Post by wilderness » June 25th, 2010, 4:50 pm

zakariyamsherman wrote:
Dear agent x:

Lucky is a fourteen-year-old Bangladeshi girl living in England with a penchant for short skirts, makeup and boyfriends as opposed to headscarves, face veils and brothers in the year 1985. I recommend you break up this sentence because it is quite a mouthful. But when her father learns of her relationship with a Pakistani boy, which is a no-no in their community, he tricks her into going to Bangladesh under the guise of a sick uncle in order to protect his reputation. Agree with JT on "under the guise". Also, "a no-no in their community" seems like a flat way to say it. Can you make it more humorous?

In Bangladesh, Lucky discovers the truth. Her uncle is alive and well and her prospective groom is a thirty-year-old man who lives with his mother.

In a panic she writes to her boyfriend telling him that she doesn’t have her passport anymore and that her parents are planning to marry her off.

Her mother tells her, “Don’t worry. As soon as you get married and He gets his visa, which shouldn’t take too long, you can go back [to England].” That was three years ago, when she was fifteen. I think the tense change is awkward. It will read better if you just say "Three years later, she is still wondering whether she will ever get home" or something. Will she ever get home?

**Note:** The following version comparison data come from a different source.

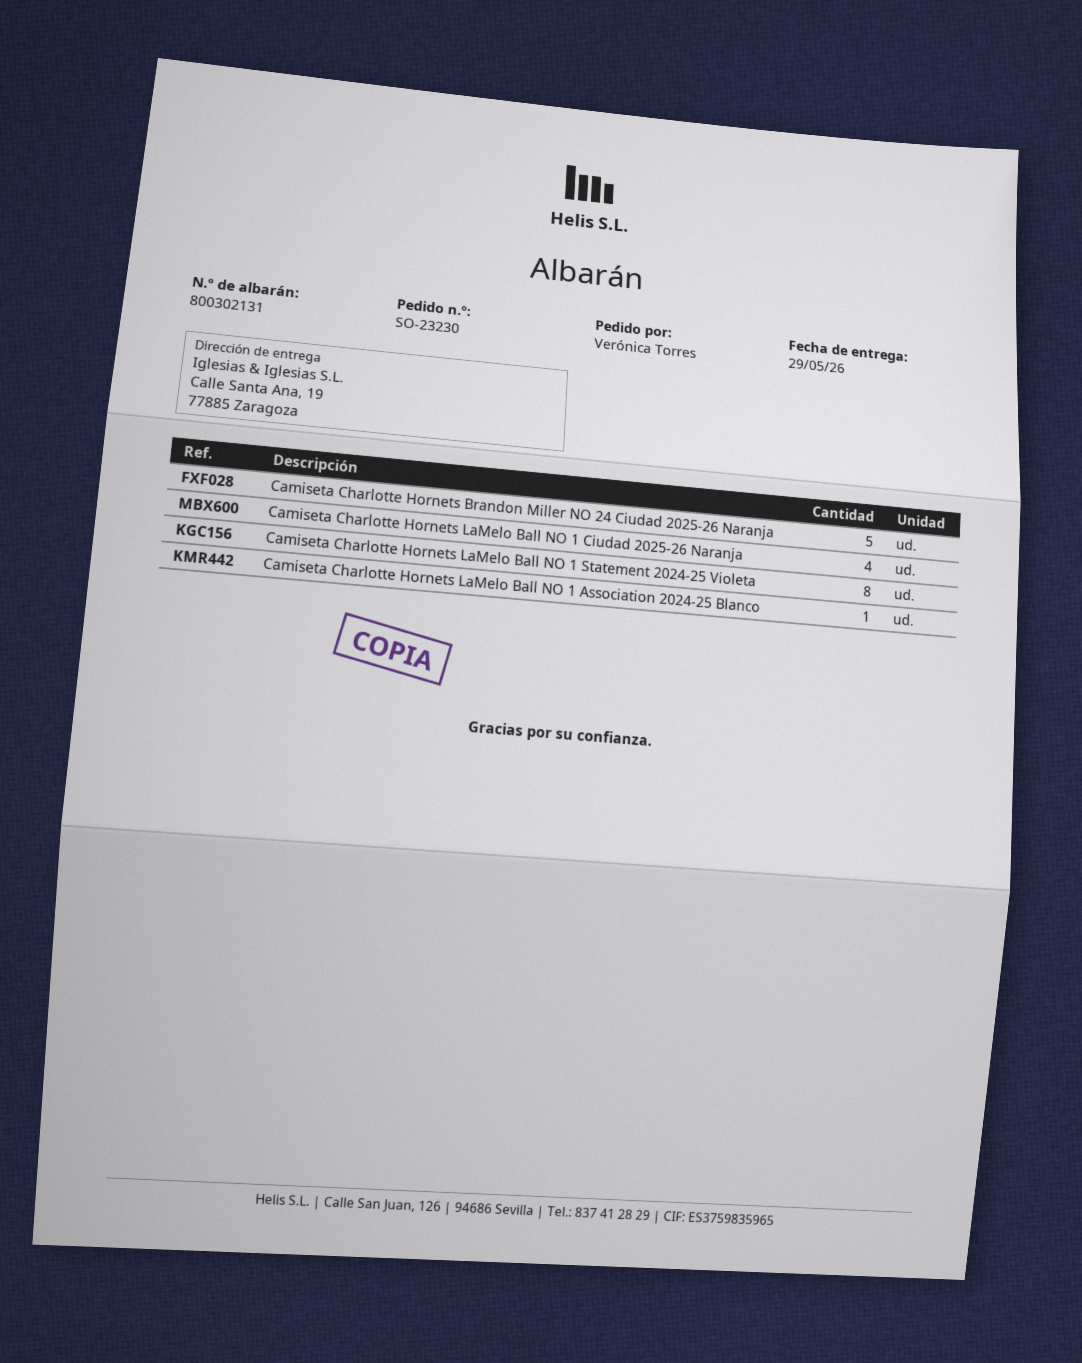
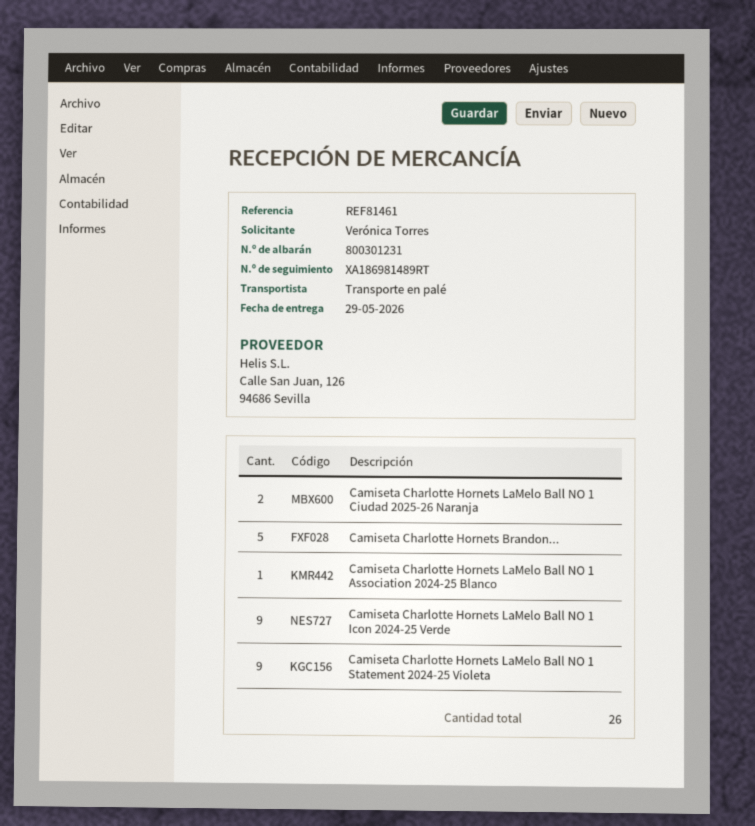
delivery note number: 800302131 -> 800301231
Camiseta Charlotte Hornets LaMelo Ball NO 1 Ciudad 2025-26 Naranja: 4 -> 2
Camiseta Charlotte Hornets LaMelo Ball NO 1 Statement 2024-25 Violeta: 8 -> 9
Camiseta Charlotte Hornets LaMelo Ball NO 1 Icon 2024-25 Verde: none -> 9

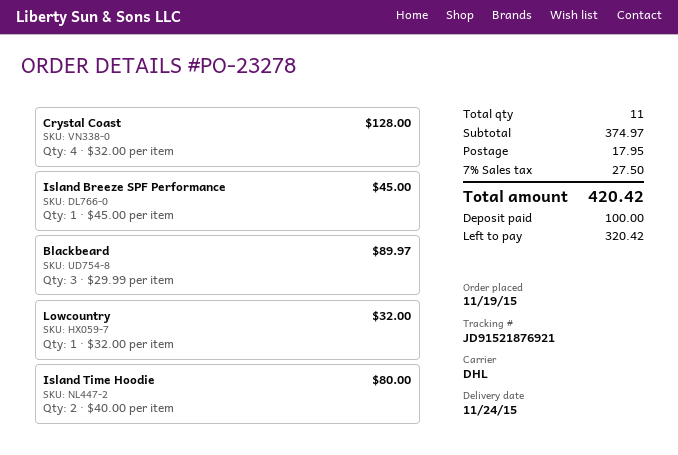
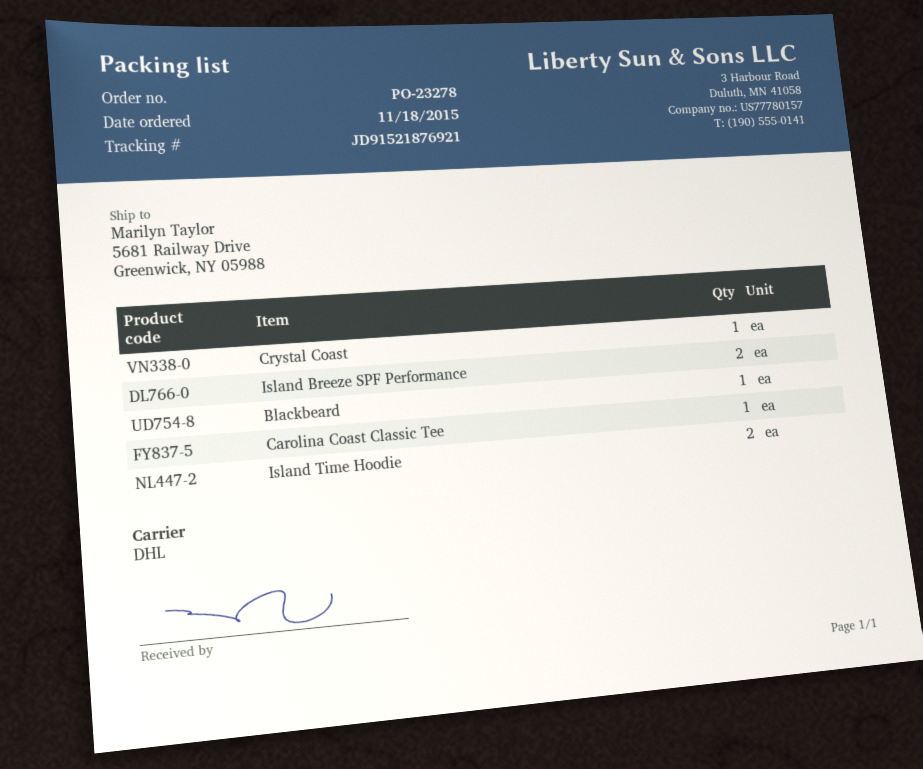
order date: 2015-11-19 -> 2015-11-18
Crystal Coast: 4 -> 1
Island Breeze SPF Performance: 1 -> 2
Blackbeard: 3 -> 1
Lowcountry: 1 -> none
Carolina Coast Classic Tee: none -> 1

Inspired by a true story (my wife’s), BENGALI GIRLS DON’T is a 96,000-word coming-of-age novel that begins during Bangladesh’s liberation war, the Shangram, in the year 1971, shows Lucky’s parents and two brothers fleeing for their lives (Lucky is in her mother’s tummy), and reveals the atrocities committed by the Pakistani soldiers, the rapes, the murders, the savagery… It shows Bangladesh’s independence. It would be better if you put this in the pitch section or don't mention it. Best to keep the query chronological, in my opinion. The rest of the book deals with Lucky’s tween and teen years in England, the tug-of-war between two cultures, and her constant struggle for freedom.

Sincerely,
Zakariya Mikal Sherman
I think you can still work to add more of your humorous voice to your story, but it has improved a lot in explaining the plot! Good luck!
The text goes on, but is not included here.